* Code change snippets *
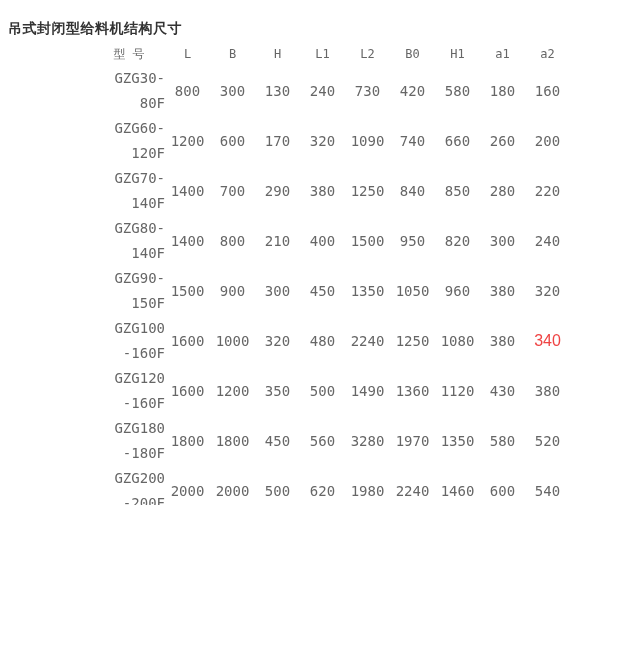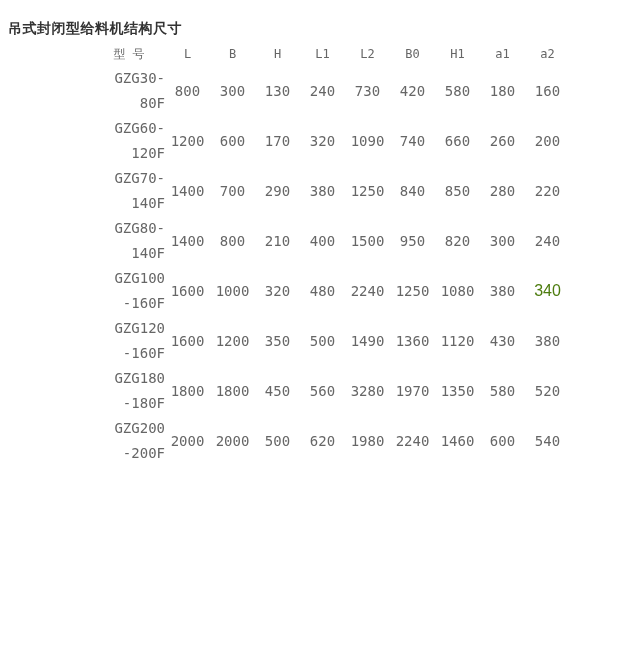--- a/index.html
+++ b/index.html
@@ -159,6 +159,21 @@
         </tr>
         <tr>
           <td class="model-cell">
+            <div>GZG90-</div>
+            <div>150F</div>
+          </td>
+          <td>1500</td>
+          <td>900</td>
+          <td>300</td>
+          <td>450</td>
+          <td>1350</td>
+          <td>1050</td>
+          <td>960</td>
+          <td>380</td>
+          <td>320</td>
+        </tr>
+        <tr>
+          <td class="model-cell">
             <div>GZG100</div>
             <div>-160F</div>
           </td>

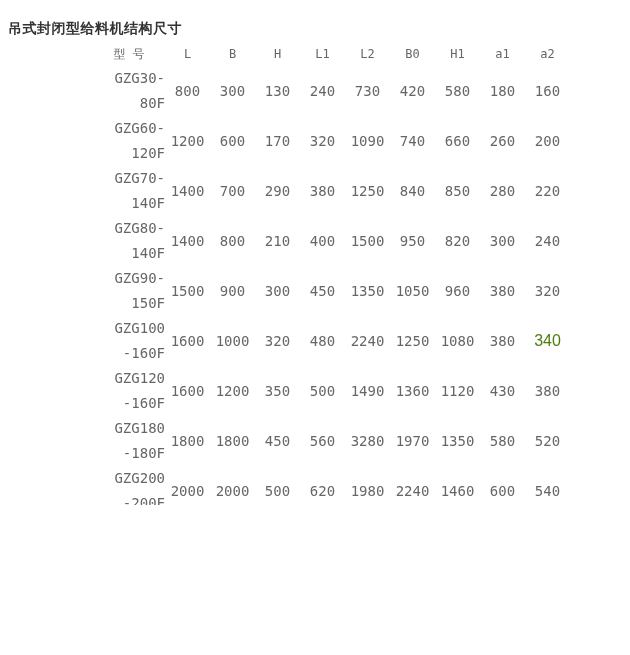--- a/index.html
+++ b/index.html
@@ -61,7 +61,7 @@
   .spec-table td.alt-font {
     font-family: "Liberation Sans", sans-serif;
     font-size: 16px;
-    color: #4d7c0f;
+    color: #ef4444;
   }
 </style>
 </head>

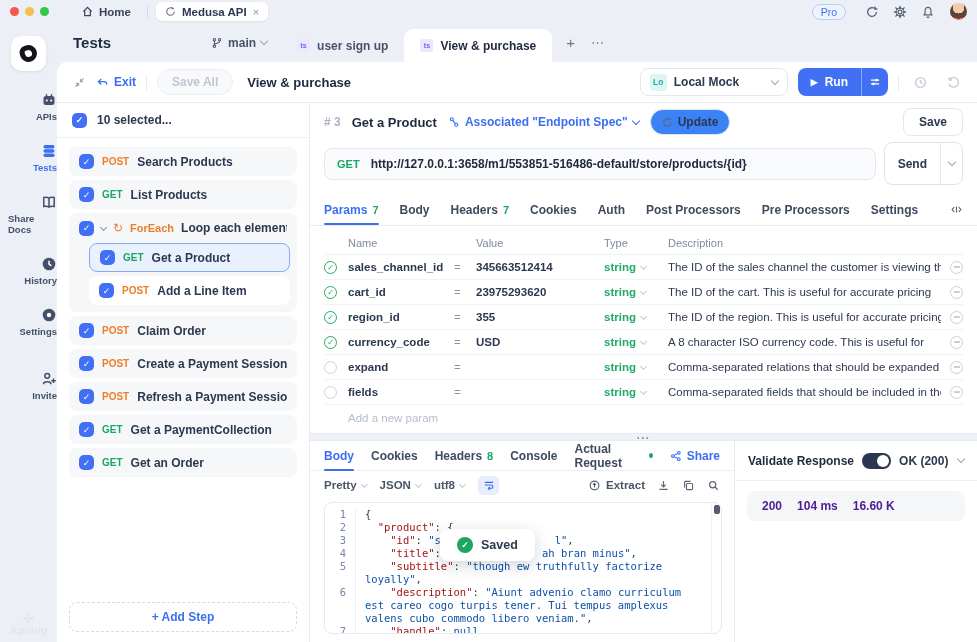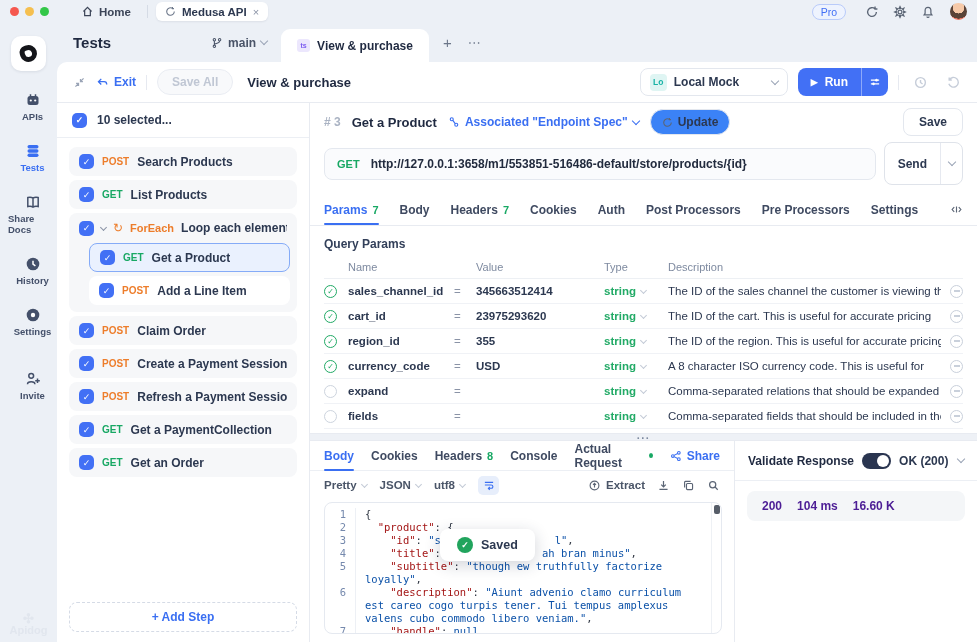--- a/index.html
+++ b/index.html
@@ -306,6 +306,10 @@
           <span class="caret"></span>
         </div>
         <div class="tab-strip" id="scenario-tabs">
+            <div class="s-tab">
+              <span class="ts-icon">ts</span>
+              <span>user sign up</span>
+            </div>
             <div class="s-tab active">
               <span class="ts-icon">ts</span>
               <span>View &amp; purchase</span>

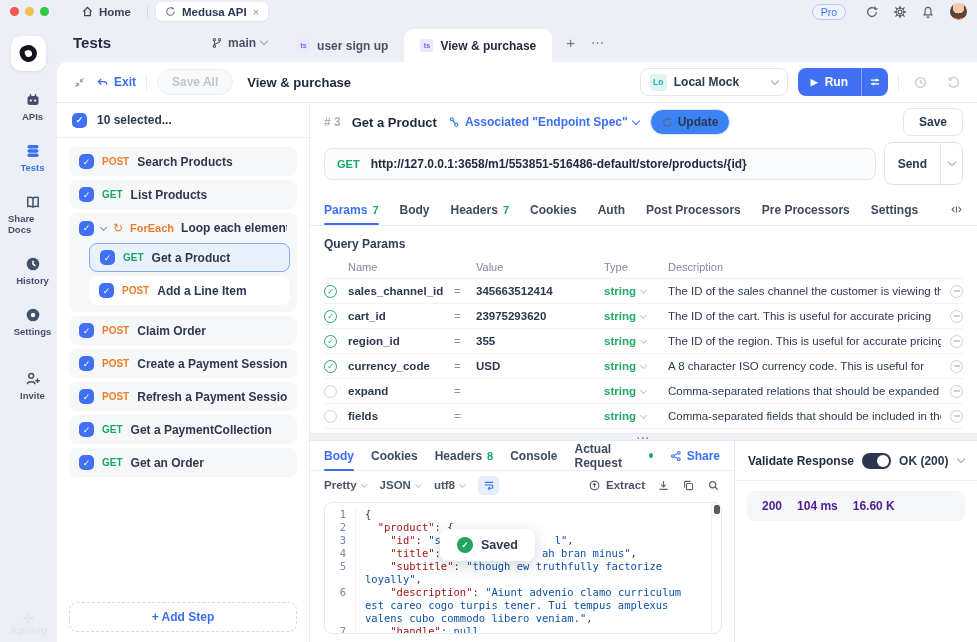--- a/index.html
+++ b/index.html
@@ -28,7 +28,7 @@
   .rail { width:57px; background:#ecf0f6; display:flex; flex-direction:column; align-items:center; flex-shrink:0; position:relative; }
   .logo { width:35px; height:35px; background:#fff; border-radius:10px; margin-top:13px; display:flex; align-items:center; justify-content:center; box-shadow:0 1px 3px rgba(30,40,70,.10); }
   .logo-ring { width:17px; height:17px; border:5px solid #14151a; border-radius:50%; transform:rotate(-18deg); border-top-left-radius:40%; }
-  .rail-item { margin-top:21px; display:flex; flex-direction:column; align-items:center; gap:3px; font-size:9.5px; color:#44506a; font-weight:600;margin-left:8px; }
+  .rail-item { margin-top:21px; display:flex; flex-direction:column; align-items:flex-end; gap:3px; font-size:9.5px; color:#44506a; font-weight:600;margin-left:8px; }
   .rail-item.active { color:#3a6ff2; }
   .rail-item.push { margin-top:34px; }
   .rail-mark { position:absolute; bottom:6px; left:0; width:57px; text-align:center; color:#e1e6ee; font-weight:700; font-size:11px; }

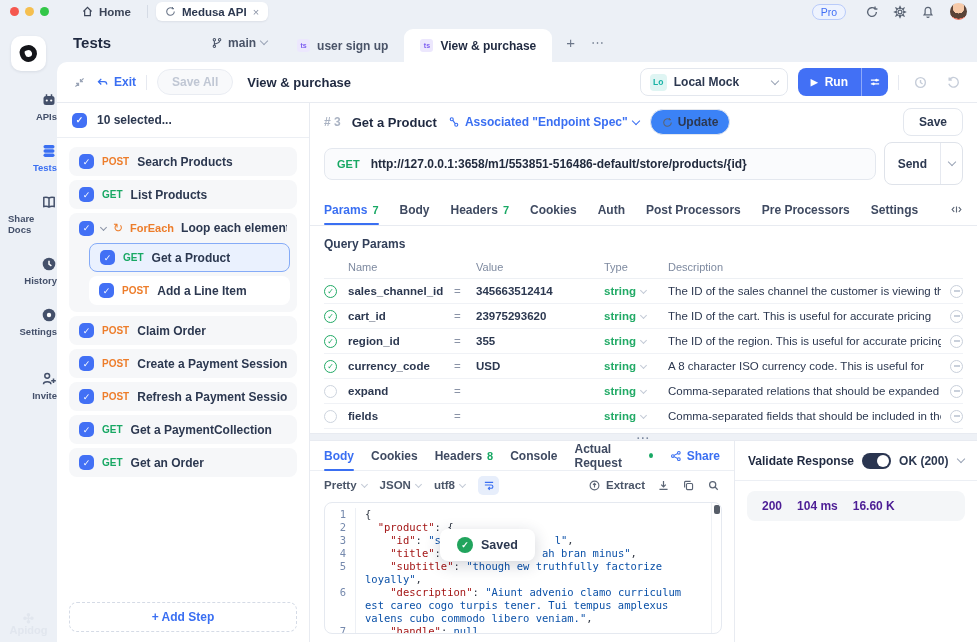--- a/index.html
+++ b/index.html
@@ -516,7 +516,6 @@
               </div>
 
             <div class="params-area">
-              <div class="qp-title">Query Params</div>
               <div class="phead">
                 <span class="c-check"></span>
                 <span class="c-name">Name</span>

* What you are asked to do *
The preceding entries should be duplicated word for word; no picture belongs in the copy.

* Finished task *
--- a/index.html
+++ b/index.html
@@ -159,6 +159,21 @@
         </tr>
         <tr>
           <td class="model-cell">
+            <div>GZG90-</div>
+            <div>150F</div>
+          </td>
+          <td>1500</td>
+          <td>900</td>
+          <td>300</td>
+          <td>450</td>
+          <td>1350</td>
+          <td>1050</td>
+          <td>960</td>
+          <td>380</td>
+          <td>320</td>
+        </tr>
+        <tr>
+          <td class="model-cell">
             <div>GZG100</div>
             <div>-160F</div>
           </td>

--- a/index.html
+++ b/index.html
@@ -61,7 +61,7 @@
   .spec-table td.alt-font {
     font-family: "Liberation Sans", sans-serif;
     font-size: 16px;
-    color: #4d7c0f;
+    color: #ef4444;
   }
 </style>
 </head>

--- a/index.html
+++ b/index.html
@@ -306,6 +306,10 @@
           <span class="caret"></span>
         </div>
         <div class="tab-strip" id="scenario-tabs">
+            <div class="s-tab">
+              <span class="ts-icon">ts</span>
+              <span>user sign up</span>
+            </div>
             <div class="s-tab active">
               <span class="ts-icon">ts</span>
               <span>View &amp; purchase</span>

--- a/index.html
+++ b/index.html
@@ -28,7 +28,7 @@
   .rail { width:57px; background:#ecf0f6; display:flex; flex-direction:column; align-items:center; flex-shrink:0; position:relative; }
   .logo { width:35px; height:35px; background:#fff; border-radius:10px; margin-top:13px; display:flex; align-items:center; justify-content:center; box-shadow:0 1px 3px rgba(30,40,70,.10); }
   .logo-ring { width:17px; height:17px; border:5px solid #14151a; border-radius:50%; transform:rotate(-18deg); border-top-left-radius:40%; }
-  .rail-item { margin-top:21px; display:flex; flex-direction:column; align-items:center; gap:3px; font-size:9.5px; color:#44506a; font-weight:600;margin-left:8px; }
+  .rail-item { margin-top:21px; display:flex; flex-direction:column; align-items:flex-end; gap:3px; font-size:9.5px; color:#44506a; font-weight:600;margin-left:8px; }
   .rail-item.active { color:#3a6ff2; }
   .rail-item.push { margin-top:34px; }
   .rail-mark { position:absolute; bottom:6px; left:0; width:57px; text-align:center; color:#e1e6ee; font-weight:700; font-size:11px; }

--- a/index.html
+++ b/index.html
@@ -516,7 +516,6 @@
               </div>
 
             <div class="params-area">
-              <div class="qp-title">Query Params</div>
               <div class="phead">
                 <span class="c-check"></span>
                 <span class="c-name">Name</span>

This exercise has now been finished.